Upgrading Kubernetes Nodes without disruptions

The Philips Hue cloud infrastructure is running on Google Container Engine (Kubernetes) since 2014. We have done many Kubernetes upgrades without incidents but I want to share with you the learnings we have attained in our most recent upgrade which failed spectacularly:

Currently we are having an issue with remote connectivity (Out of Home, voice commands), and we’re working hard to resolve it ASAP. Your local connection via Wi-Fi is not affected by this. We’ll keep you posted!
— Philips Hue (@tweethue) January 3, 2019

It resulted in a production outage which took multiple hours to resolve. But to understand what went wrong and what we have learned from it we first need to discuss a bit how we normally handle Kubernetes upgrades.

New Kubernetes release, now what?

Every 12 weeks a new version of Kubernetes is released to the stable channel. It takes some time for Google to produce a GKE compatible version which is mature enough to be used in production.

Our regular approach is to wait for a bit longer after the new GKE release gets available to let the dust settle. If no bugs are raised by other Google customers we will start our upgrade by manually upgrading the master node and after this is completed we will follow suit with the upgrade of our worker nodes. This process is tested on our development clusters before being executed on the Philips Hue production environment.

On a beautiful morning in January 2019

I'm going to upgrade the production environment's nodepool today. Minor impact (elevated error rate) is to be expected due to application pods getting cycled excessively.

Famous last words. We started the upgrade by using the GKE UI and have it be done in an automated fashion by Google. It would remove one VM from the nodepool, upgrade it to Kubernetes 1.10 and return the new VM into the nodepool until all machines had been rotated. Due to the size of our cluster (~280 machines) this process takes hours.

After a few hours we observed an increase in message delivery failures to one of our partners (Amazon Alexa) which seemed to only increase. In hindsight we now know that this was caused by kube-dns somehow starting to get DNS requests from within our cluster but only having three pods effectively DDoS'ing ourselves with DNS requests.

We aborted the roll-out of the new nodes and after some discussion decided to undo our partial roll-out by creating a second nodepool with 150 nodes of the original Kubernetes version and then move the workload back to these nodes, scaling further up when needed.

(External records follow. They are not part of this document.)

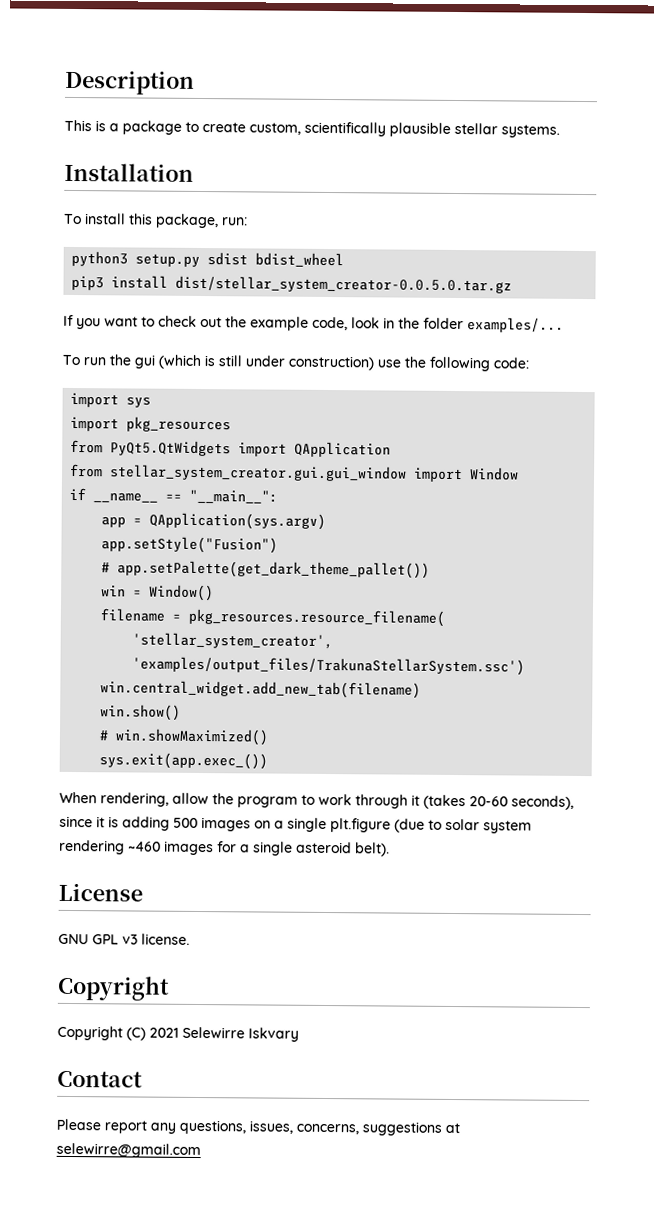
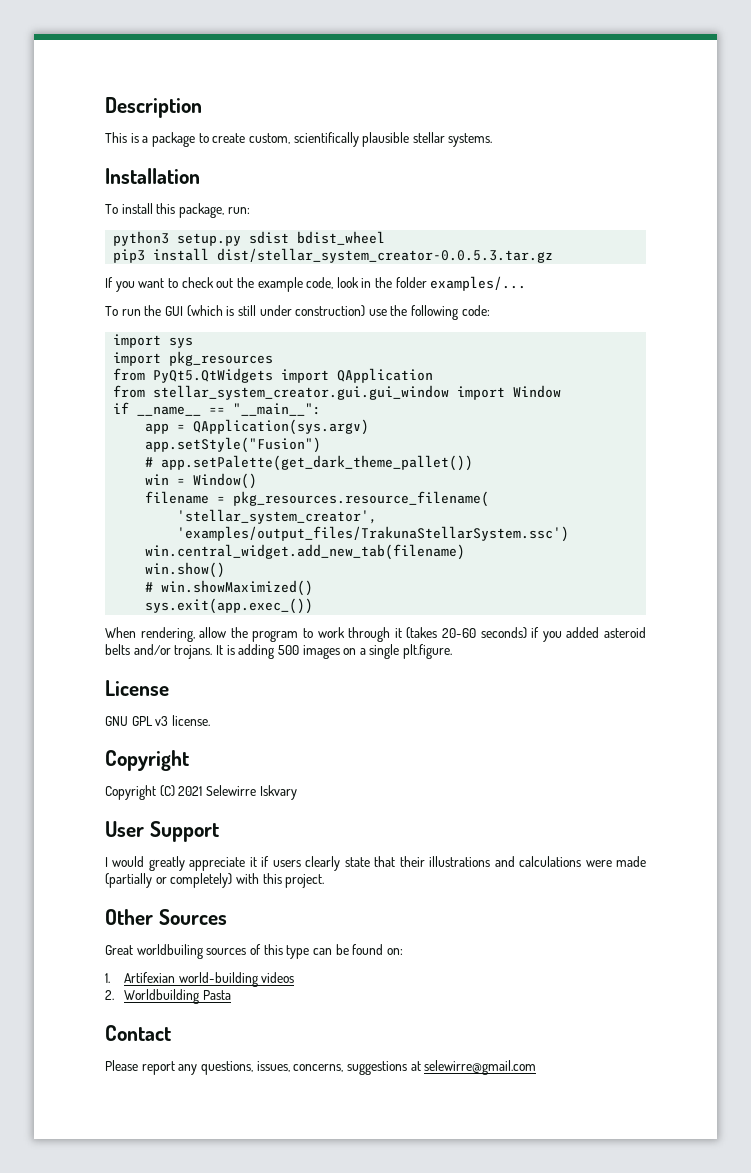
[175,275,513,294] dist/stellar_system_creator-0.0.5.0.tar.gz -> [217,248,554,263] dist/stellar_system_creator-0.0.5.3.tar.gz
[134,354,155,369] gui -> [164,306,183,316] GUI
[511,795,574,810] [59,815,105,828] seconds), since it -> [480,627,647,642] [105,644,223,659] seconds) if you added asteroid belts and/or trojans. It
[330,818,532,834] [59,839,390,857] plt.figure (due to solar system rendering ~460 images for a single asteroid belt). -> [403,644,453,659] plt.figure.
(299, 1034) none -> [105,821,219,842] [105,856,647,871] [105,873,325,888] [105,909,227,925] [105,944,403,959] [105,972,295,987] [105,989,231,1004] // User Support // I would greatly appreciate it if users clearly state that their illustrations and calculations were made (partially or completely) with this project. // Other Sources // Great worldbuiling sources of this type can be found on: // 1. Artifexian world-building videos // 2. Worldbuilding Pasta

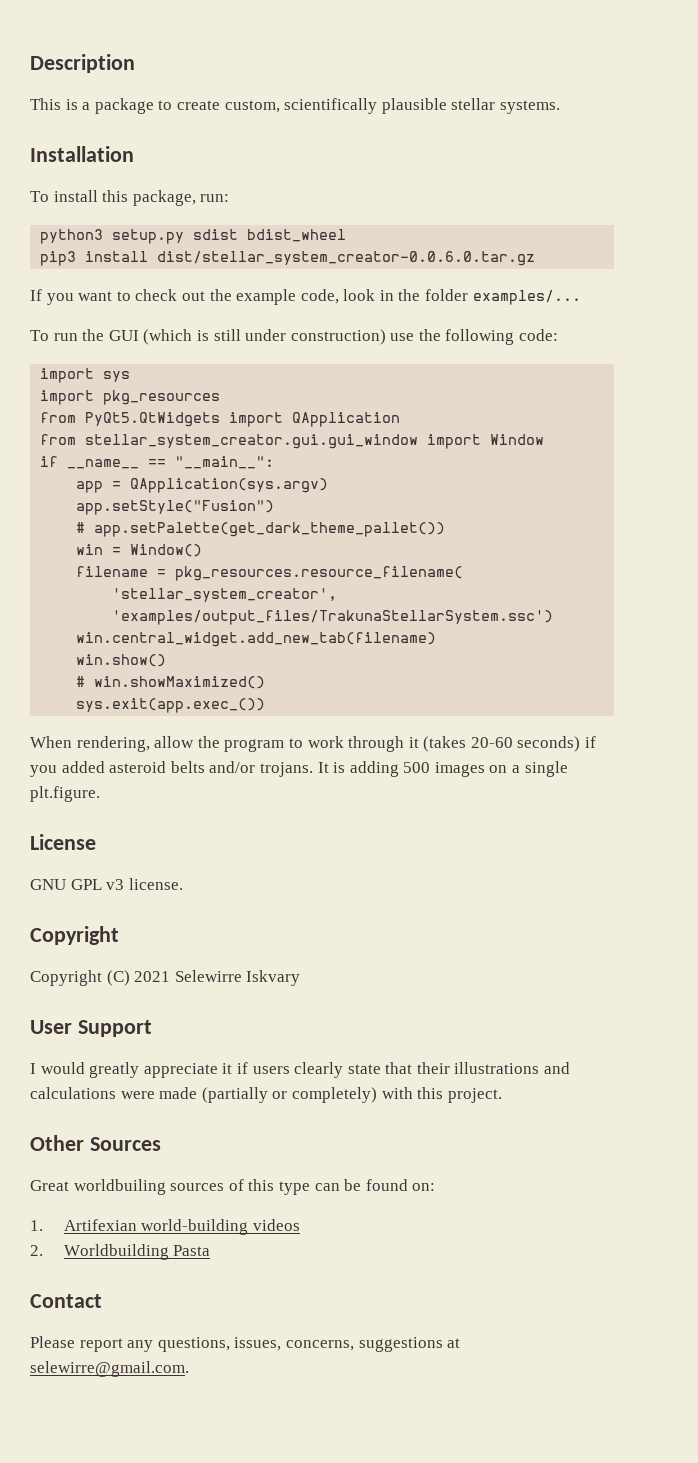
[217,248,554,263] dist/stellar_system_creator-0.0.5.3.tar.gz -> [157,251,536,266] dist/stellar_system_creator-0.0.6.0.tar.gz
[424,1060,537,1075] selewirre@gmail.com -> [30,1361,189,1377] selewirre@gmail.com.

The wheels were set in motion. We created the nodepool with our previous kubernetes version nodes and waited for all nodes to become healthy. Only once they came online our master became unresponsive! Even though the master should only be used for the management control plane our metrics started to indicate that things just became dramatically worse, we faced a major outage. #panic

It took us multiple hours together with help from Google Support to get our GKE master node back online, deduce what caused the original error rate to go up and have our service get stable again. Unlucky achievement unlocked; get Google support engineers on our case from every geographical timezone to receive round-the-clock support.

Post Mortem

After the dust had settled we came to the conclusion that our cluster was pretty old - created somewhere in 2016 causing our DNS configuration to be incorrect. Due to the upgrade of the nodes this configuration became somehow corrected which caused DNS lookups to now hit kube-dns first - which was only running with three pods and became overloaded. Scaling kube-dns from three to 110 pods resolved a lot of that issue together with properly configuring stubDomains and upstreamNameservers.

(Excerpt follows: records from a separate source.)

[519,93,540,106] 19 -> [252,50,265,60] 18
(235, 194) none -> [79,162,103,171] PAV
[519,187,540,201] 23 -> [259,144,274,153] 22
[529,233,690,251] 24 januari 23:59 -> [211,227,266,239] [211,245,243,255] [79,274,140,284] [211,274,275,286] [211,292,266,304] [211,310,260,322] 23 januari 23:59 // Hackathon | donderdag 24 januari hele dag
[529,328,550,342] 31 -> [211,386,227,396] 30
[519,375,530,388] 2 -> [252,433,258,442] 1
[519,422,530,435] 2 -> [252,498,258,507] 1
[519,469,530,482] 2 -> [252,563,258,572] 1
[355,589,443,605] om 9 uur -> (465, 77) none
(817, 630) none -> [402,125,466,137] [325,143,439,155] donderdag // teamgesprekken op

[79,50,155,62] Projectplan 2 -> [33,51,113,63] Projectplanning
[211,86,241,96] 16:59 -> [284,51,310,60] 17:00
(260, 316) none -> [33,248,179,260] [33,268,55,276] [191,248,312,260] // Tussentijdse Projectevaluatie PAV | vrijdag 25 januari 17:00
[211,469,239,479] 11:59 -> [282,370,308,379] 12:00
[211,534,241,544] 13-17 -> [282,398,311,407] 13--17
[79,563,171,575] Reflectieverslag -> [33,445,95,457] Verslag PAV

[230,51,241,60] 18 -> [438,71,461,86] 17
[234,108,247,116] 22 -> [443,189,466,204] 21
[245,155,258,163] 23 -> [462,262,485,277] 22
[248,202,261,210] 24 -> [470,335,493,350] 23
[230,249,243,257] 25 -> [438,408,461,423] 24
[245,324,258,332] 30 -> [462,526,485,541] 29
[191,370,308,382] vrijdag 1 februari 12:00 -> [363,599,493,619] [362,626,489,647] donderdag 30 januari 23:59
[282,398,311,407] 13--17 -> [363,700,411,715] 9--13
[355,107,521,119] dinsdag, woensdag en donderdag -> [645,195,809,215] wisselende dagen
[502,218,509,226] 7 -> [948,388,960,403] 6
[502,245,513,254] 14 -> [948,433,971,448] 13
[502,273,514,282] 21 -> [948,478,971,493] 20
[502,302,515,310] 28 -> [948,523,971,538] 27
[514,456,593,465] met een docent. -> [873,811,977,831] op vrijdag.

To rollback our upgrade we created a second nodepool which (in hindsight) was of sufficient size to have our master node be automatically upgraded by Google to accommodate such amount of nodes. This made the master be unresponsive for some time and when it finally came back receive a flood of events to process and propagate to all nodes causing it to be even longer unresponsive.

What did not help in this flood of events is that one of our services contained a lot of backends (> 500 pods) - causing the size and propagation of iptables to become cumbersome. This is one of the many dimensions in which Kubernetes scalability can become an issue as discussed in "Kubernetes Scalability: a multi-dimensional analysis" (Presented at Kubecon 2018):

Our number of backends/service was way outside of the guaranteed scalability matrix

In the end we were able to resolve our outage and have our cluster become stable again. In doing so we have learned a lot about scalability and performance characteristics of our cluster. In the weeks since this outage we have been able to successfully upgrade our nodes to Kubernetes 1.10 but this again surprised us in many ways. Stay tuned for part 2 in this series!

Update: Good news – the recently reported remote connectivity issue should be resolved. We'll monitor the service closely to ensure the fix is permanent. Thank you for your patience!
— Philips Hue (@tweethue) January 3, 2019